Zu den größten Problemen im frühen 20. Jahrhundert zählte das ungeklärte Menschenbild. „Wir sind in der ungefähr zehntausendjährigen Geschichte das erste Zeitalter, in dem sich der Mensch völlig und restlos ‘problematisch’ geworden ist; in dem er nicht mehr weiß, was er ist, zugleich aber auch weiß, daß er es nicht weiß.“ Mit diesen Worten umschrieb der Philosoph Max Scheler die offenkundigen Daseinsunsicherheiten nach dem großen Weltbeben.

Für bedeutende Vertreter des naturwissenschaftlichen Materialismus wie Carl Vogt, Jakob Moleschott und Ludwig Büchner konnte nicht strittig sein, daß die alte Kantsche Frage „Was ist der Mensch?“ nach den epochalen Erkenntnissen Darwins im evolutionstheoretischen Sinn weithin geklärt sei. Lediglich im Detail müsse noch geforscht werden.

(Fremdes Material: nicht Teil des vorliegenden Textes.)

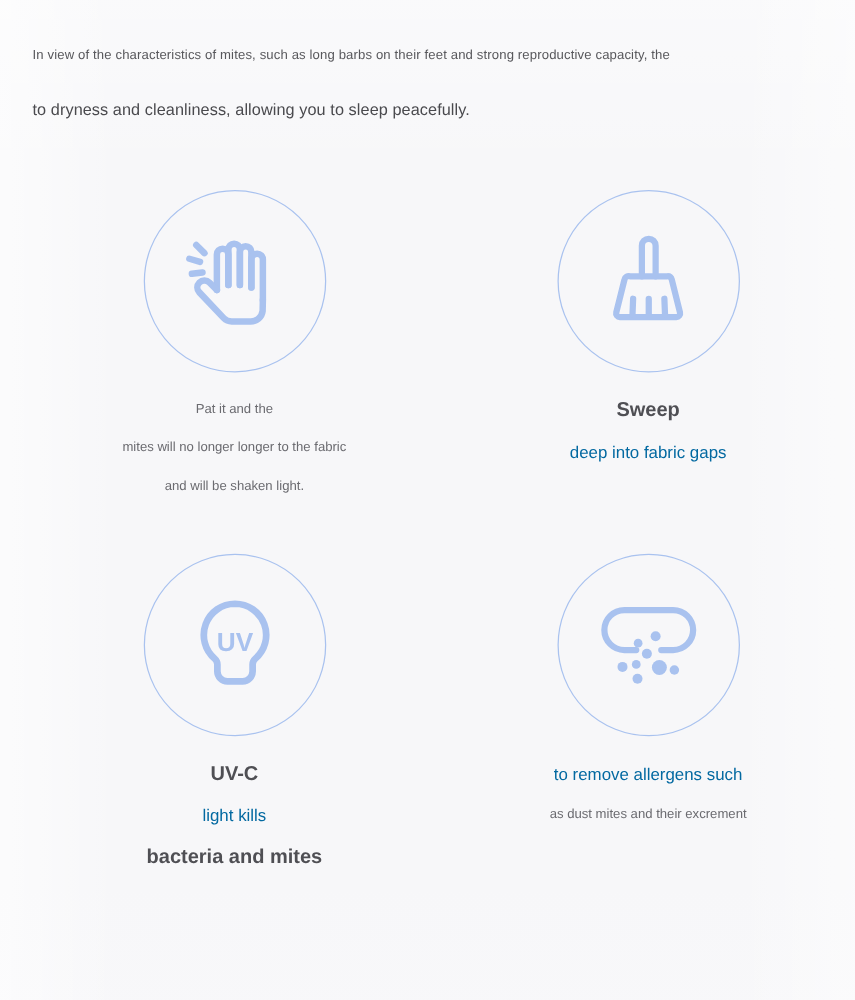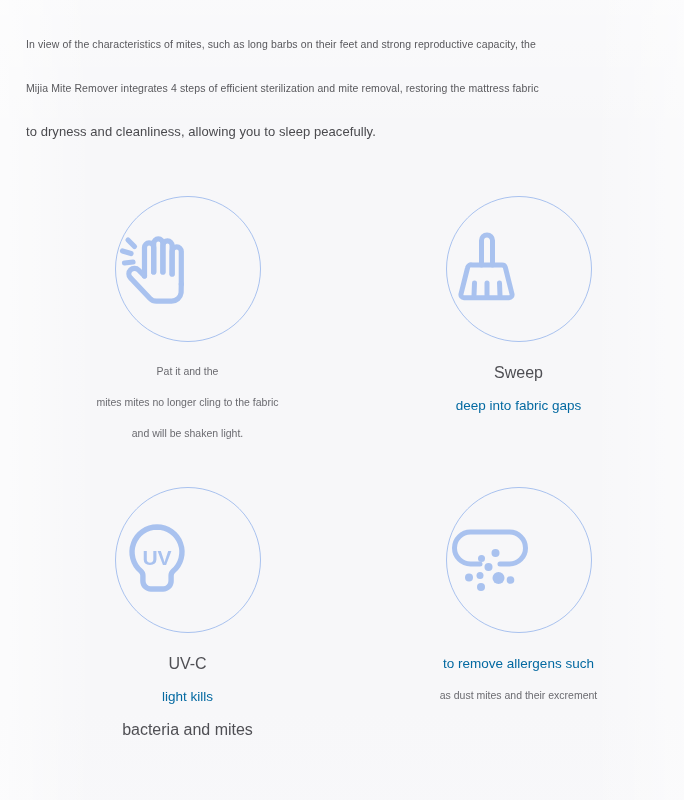--- a/index.html
+++ b/index.html
@@ -122,7 +122,6 @@
 
   <div class="intro">
     <p class="intro-line sm">In view of the characteristics of mites, such as long barbs on their feet and strong reproductive capacity, the</p>
-    <p class="intro-line sm">Mijia Mite Remover integrates 4 steps of efficient sterilization and mite removal, restoring the mattress fabric</p>
     <p class="intro-line lg">to dryness and cleanliness, allowing you to sleep peacefully.</p>
   </div>
 

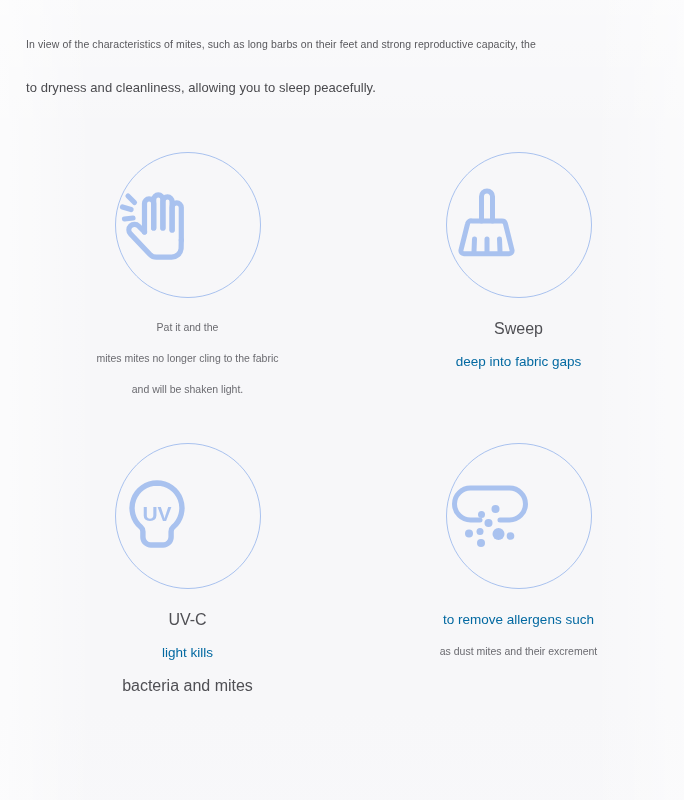--- a/index.html
+++ b/index.html
@@ -111,6 +111,7 @@
     font-size: 16px;
     line-height: 33px;
     color: #4f4f54;
+    font-weight: bold;
   }
 </style>
 </head>

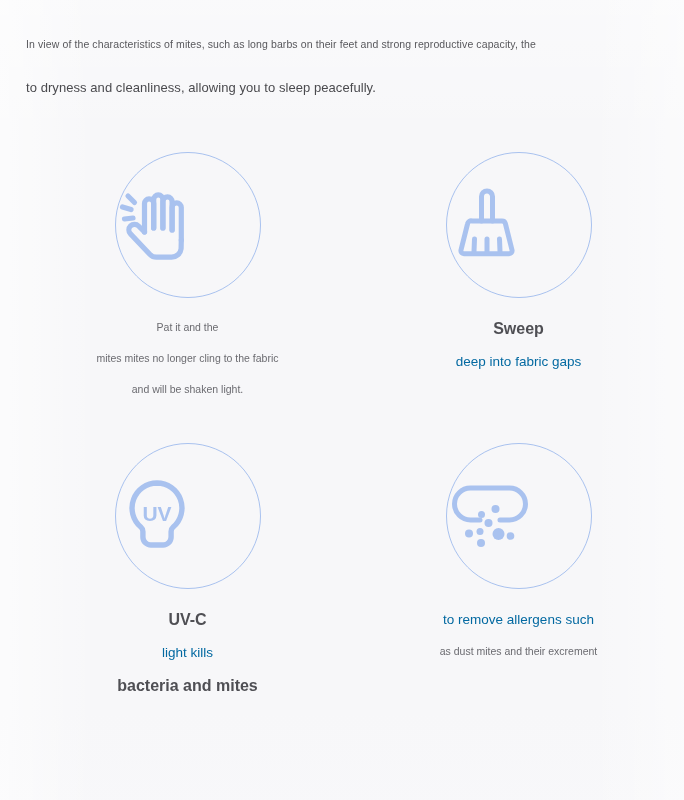--- a/index.html
+++ b/index.html
@@ -148,7 +148,7 @@
       </div>
       <div class="caption">
         <span class="cap-line sm">Pat it and the</span>
-        <span class="cap-line sm">mites mites no longer cling to the fabric</span>
+        <span class="cap-line sm">mites will no longer longer to the fabric</span>
         <span class="cap-line sm">and will be shaken light.</span>
       </div>
     </div>

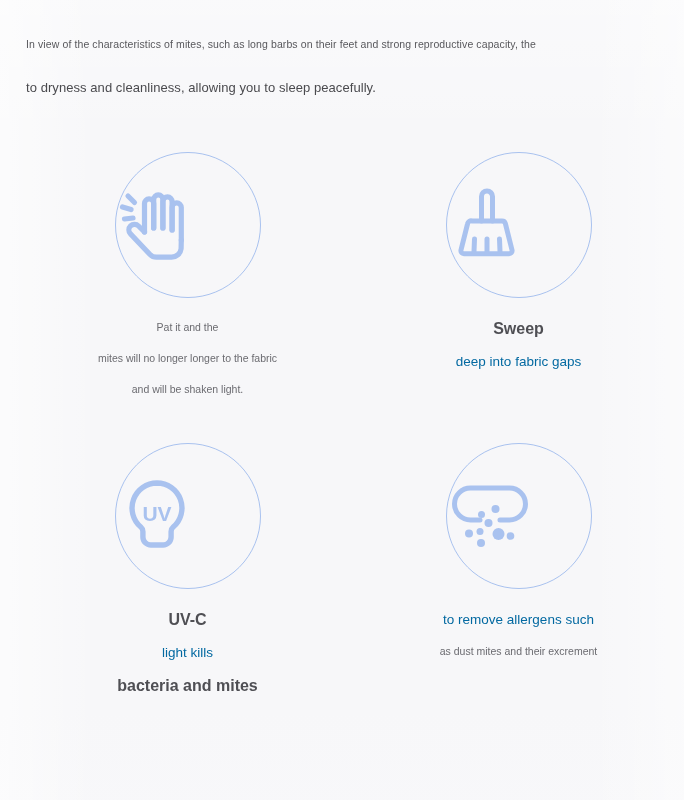--- a/index.html
+++ b/index.html
@@ -82,7 +82,7 @@
     border: 1.6px solid #a9c2ef;
     display: flex;
     align-items: center;
-    justify-content: flex-start;
+    justify-content: center;
     box-sizing: border-box;
   }
   .icon-circle svg {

Es geht um die Stellung des Menschen in der Natur

Solche Sicherheiten, die im 19. Jahrhundert bereits der Mediziner und Physiologe Emil du Bois-Reymond mit seinem skeptischen Einwand „Ignorabimus“ erschüttert hatte, wurden in den 1920er Jahren verstärkt auch auf dem Feld der Anthropologie bestritten. Mehr Wissen bedeutete gleichzeitig mehr Unwissenheit.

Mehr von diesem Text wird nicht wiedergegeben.